The cool air again touched her skin. Thirst parched her; she tasted salt on her lips.
Then she was running.
Below, the fire was spreading through the camp, and still there were moans and screams, a few male voices raised in a psalm of battle and defense. Panting, Devora rushed down the long slope, rushing through the thigh-high heather, feeling it slap against her ragged dress. Rushing as though if she could only get there in time, the camp might live. She knew that she needed to be there, with those she had begun to love. She began calling their names, calling their names in the dark as she ran, the glow of the fire on her face. Her sides burning.

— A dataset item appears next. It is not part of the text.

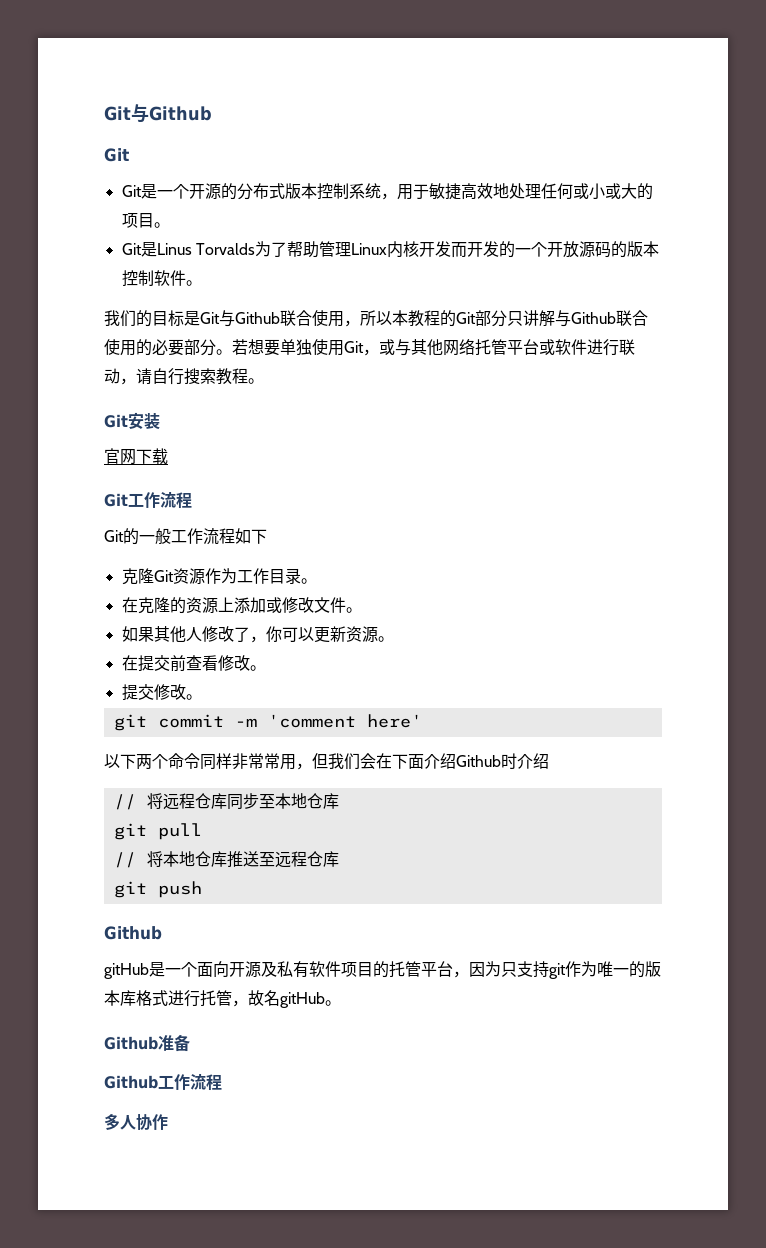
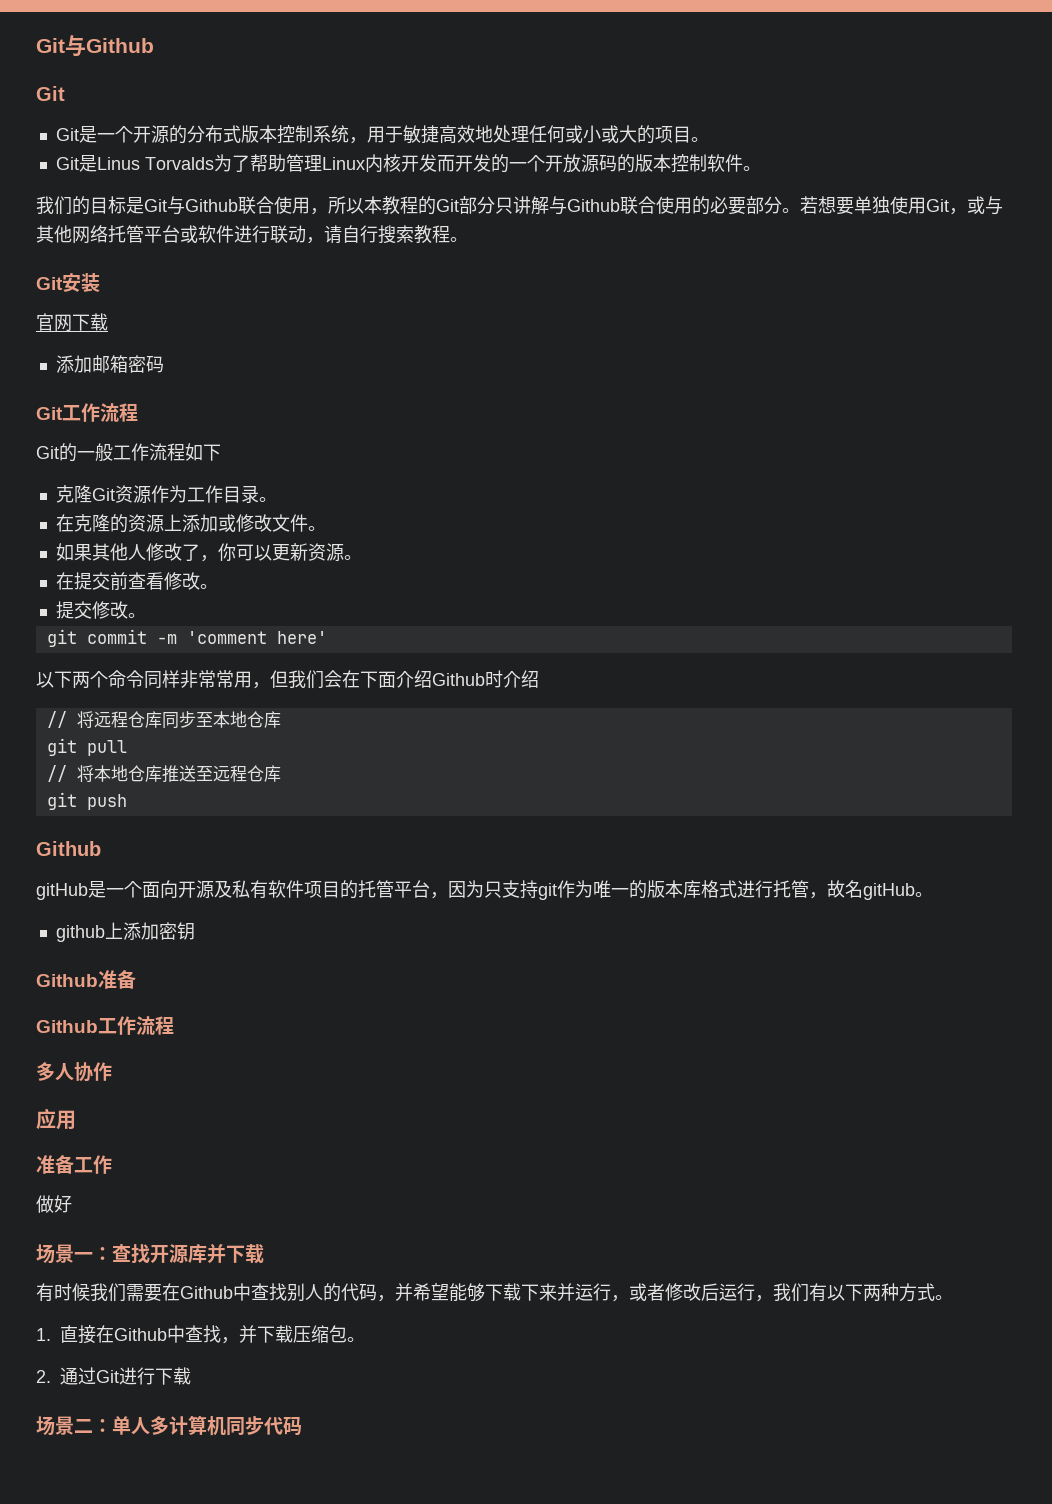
(168, 456) none -> [55,355,164,373] // 添加邮箱密码
(341, 1003) none -> [55,922,195,942] // github上添加密钥
(168, 1122) none -> [36,1108,76,1130] [36,1155,112,1174] [36,1195,72,1213] [36,1243,264,1264] [36,1283,953,1302] [36,1325,365,1344] [36,1367,191,1385] [36,1415,302,1436] // 应用 // 准备工作 // 做好 // 场景一：查找开源库并下载 // 有时候我们需要在Github中查找别人的代码，并希望能够下载下来并运行，或者修改后运行，我们有以下两种方式。 // 1.直接在Github中查找，并下载压缩包。 // 2.通过Git进行下载 // 场景二：单人多计算机同步代码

Devora reached Shiloh and the tents of the kohannim just as dawn reclaimed the sky from the dark, her legs streaked with dirt and sweat from her run. The early light showed her smoke rising from many tents that had been set afire; men were moving about. With heavy gloves on their hands, they pulled charred bodies from the ashes and dragged them out, setting them in long lines. A small girl huddled with her arms about her knees by the lines, rocking back and forth. No one knelt to speak with her or shoo her away.
There were so many bodies. Forty, maybe fifty. Some were missing limbs or had great gashes in their sides. Many had been blackened in the night’s fire, skin and flesh baked away to leave only stretched, sinewy things behind, like heathen doll-people made out of sticks.
A small boy of perhaps seven winters stood by the line of bodies. Behind him stood a lone woman, standing straight and silent as though unwilling to let pain bow her shoulders. She was veiled like a heathen girl, her eyes lowered to conceal her private grief from the view of others.